Jaap Kunst, l'etnomusicologo olandese che studiò a fondo la musica di Giava, scrisse in tempi coloniali:
“In Europa cercheremmo invano uno strumento che possa produrre un suono dalla bellezza pari a quella di un Gong Ageng. Questo suono ci afferra con lo splendore che emana, diffondendo un'atmosfera elevata di calma e potenza. Fortunato colui che ha avuto la possibilità di ascoltare questo indimenticabile suono, che sembra provenire dal silenzio dell'eternità, come una marea oceanica.”

Bedug
Questo grande tamburo (in alto a sinistra) a due facce viene usato quasi esclusivamente nelle funzioni cerimoniali.  Bedug e Gong Ageng sono due elementi essenziali nelle musiche del Sekaten, l'importante festa religiosa che per una settimana dell'anno islamico fa risuonare i potenti gamelan sacri delle antiche capitali giavanesi.  A parte le musiche del Sekaten, battendo su bedug di enormi proporzioni, in determinate circostanze si richiamano i fedeli alla Moschea.  Particolarmente durante il mese del Ramadan l'aria spesso risuona dei profondi colpi di questi grandi tamburi.
Si suonano percuotendo una delle due facce con un mallet non corto con la piccola testa imbottita ma pesante.

Bonang
Il bonang è una delle voci importanti del gamelan. Per la precisione questo è il 'bonang barung', affiancato nell'orchestra gamelan dal più piccolo 'bonang panerus' che suona su una gamma più alta. Il bonang è protagonista nel repertorio più 'sonoro' della musica gamelan, quello che esclude il canto e lo strumento ad arco (rebab). Il ruolo musicale è spesso quello che si può definire un controcanto ritmico, e i due tipi di bonang sovente si intrecciano in un gioco di 'interlocking patterns'.
Questo bonang è in 'slendro', la scala di cinque note; dunque i suoi dodici gong poggiati coprono più di due ottave. Si suona con entrambe le mani e due bacchette con la testa cilindrica avvolta con corda.

Gambang
Il gambang è uno dei pochi strumenti non metallici del gamelan. Le barre sono fatte di uno speciale legno duro (berlian). Il suono è molto gradevole. Jaap Kunst, l'etnomusicologo olandese che ha molto contribuito alla conoscenza della musica giavanese, scrisse che il gambang è paragonabile allo xilofono occidentale, solo che di quest'ultimo “non ha il macabro suono”.

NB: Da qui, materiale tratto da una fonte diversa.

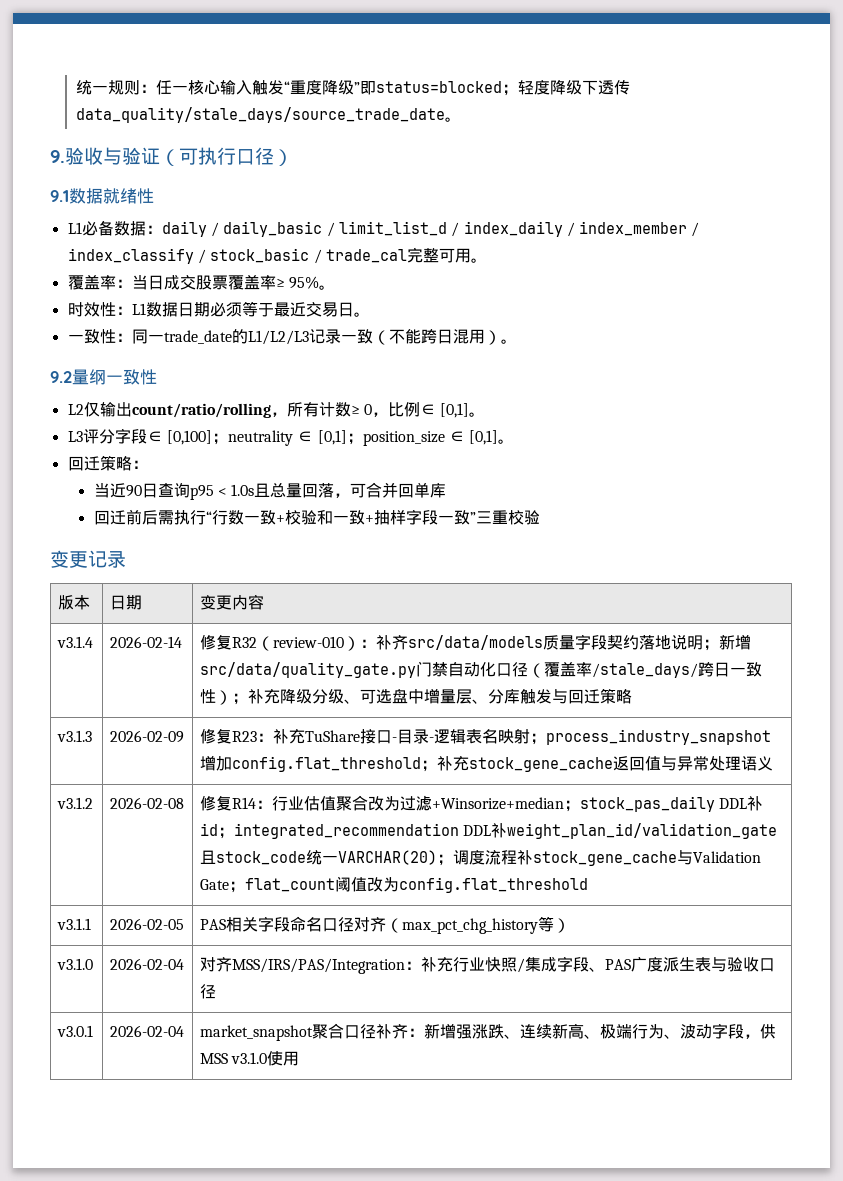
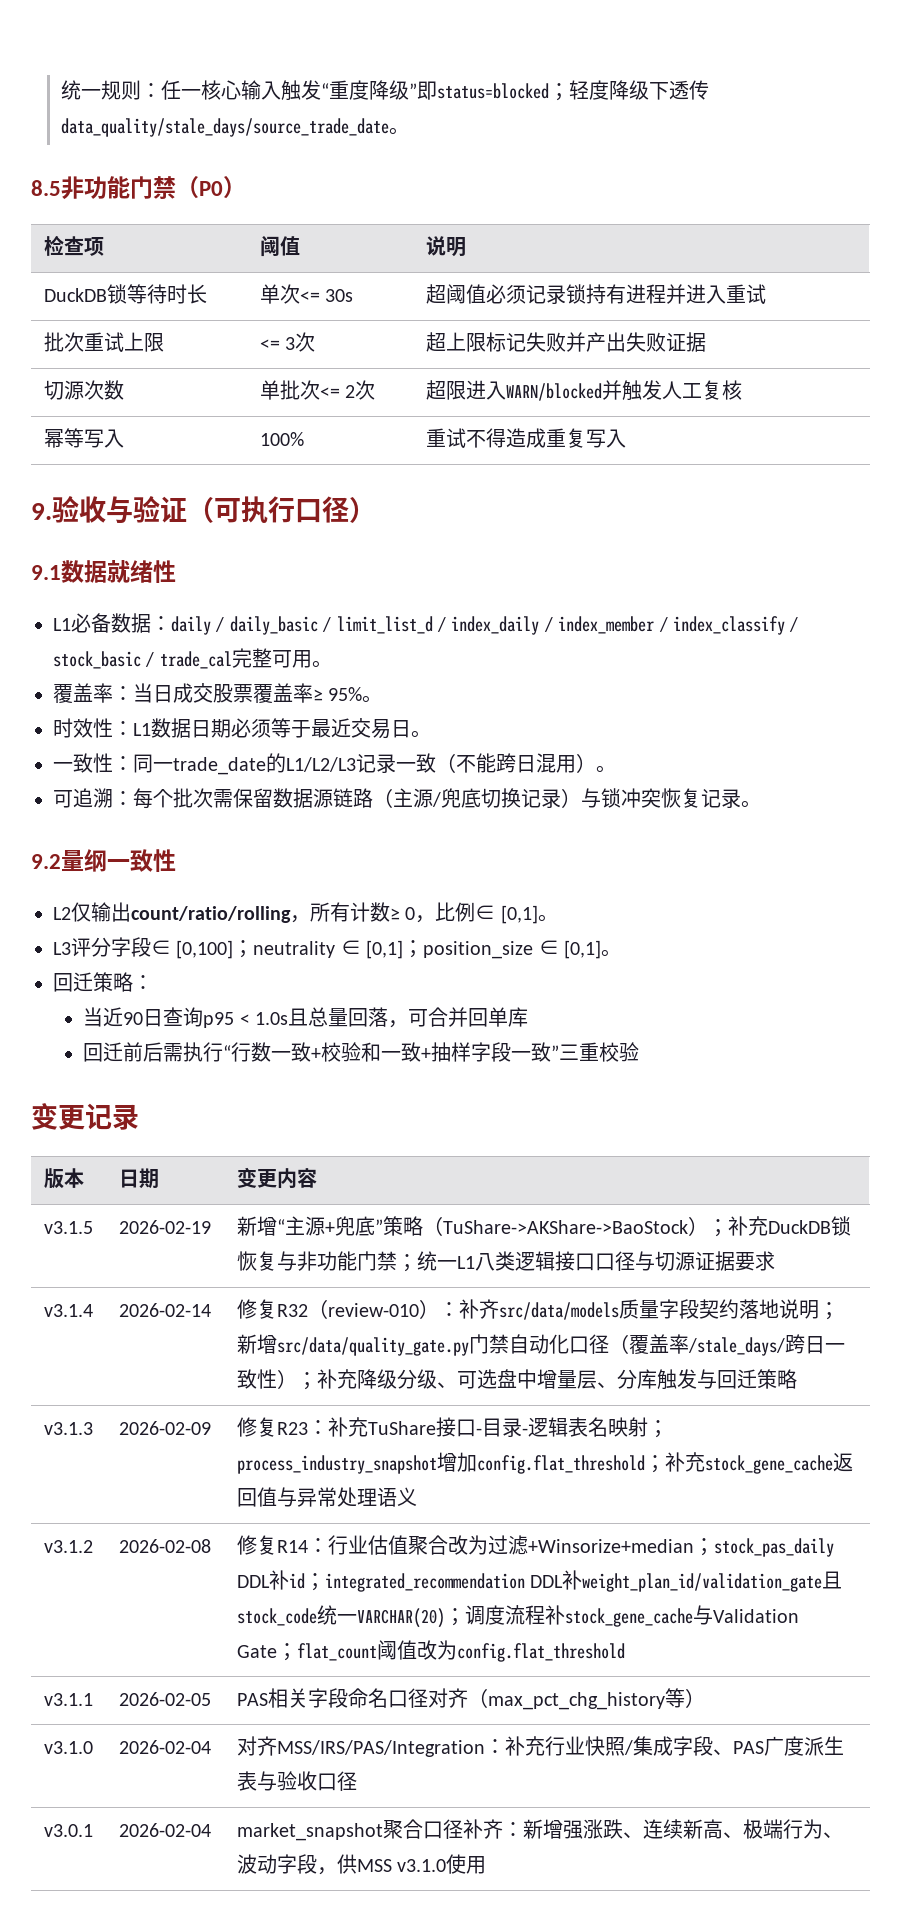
+ 8.5非功能门禁（P0）
+ 检查项 | 阈值 | 说明
+ DuckDB锁等待时长 | 单次<= 30s | 超阈值必须记录锁持有进程并进入重试
+ 批次重试上限 | <= 3次 | 超上限标记失败并产出失败证据
+ 切源次数 | 单批次<= 2次 | 超限进入WARN/blocked并触发人工复核
+ 幂等写入 | 100% | 重试不得造成重复写入
+ 可追溯：每个批次需保留数据源链路（主源/兜底切换记录）与锁冲突恢复记录。
+ v3.1.5 | 2026-02-19 | 新增“主源+兜底”策略（TuShare->AKShare->BaoStock）；补充DuckDB锁恢复与非功能门禁；统一L1八类逻辑接口口径与切源证据要求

La funzione del gambang nell'orchestra gamelan è essenzialmente di abbellimento, intessendo veloci arabeschi attorno alle melodie di base. Si suona a due mani, generalmente in accordo di ottava, con occasionali accordi infra-ottava e note singole. Si utilizzano due bacchette lunghe e sottili fatte di corno di bufalo, con in testa un piccolo disco imbottito.
Questo è un gambang nella scala 'slendro' e le sue 20 note coprono 4 ottave.

Saron
I saron hanno un suono forte, che tende a sovrastare quello di altri strumenti. Questo avviene specialmente nello stile di Yogyakarta, quando vengono usati in buon numero all'unisono a sottolineare la melodia di base (balungan) del brano musicale. Nello stile più contenuto di Surakarta il fenomeno è meno evidente.Lo strumento Saron

Lo strumento qui esposto a destra è l'elemento intermedio della famiglia dei saron, affiancato nell'orchestra gamelan dal fratello nella gamma più bassa (demung) e da quello nella gamma più alta (peking). Questo particolare strumento in mostra è nella scala 'pelog' di sette note, dunque copre esattamente un'ottava. Si suona con una sola mano e un mallet di legno. Data la forte e prolungata sonorità è necessario smorzare il suono nel passare da una nota all'altra, e l'altra mano si impegna a svolgere questo compito.

Debussy, spesso citato a (s)proposito del gamelan, ebbe a dire:  “Se si ascolta la musica giavanese senza i pregiudizi dell'orecchio europeo, si scopre un incanto di percussioni che ci può far pensare che la nostra musica non sia molto di più di un barbaro concerto di rumori, adatto più che altro ad accompagnare un circo viaggiante.”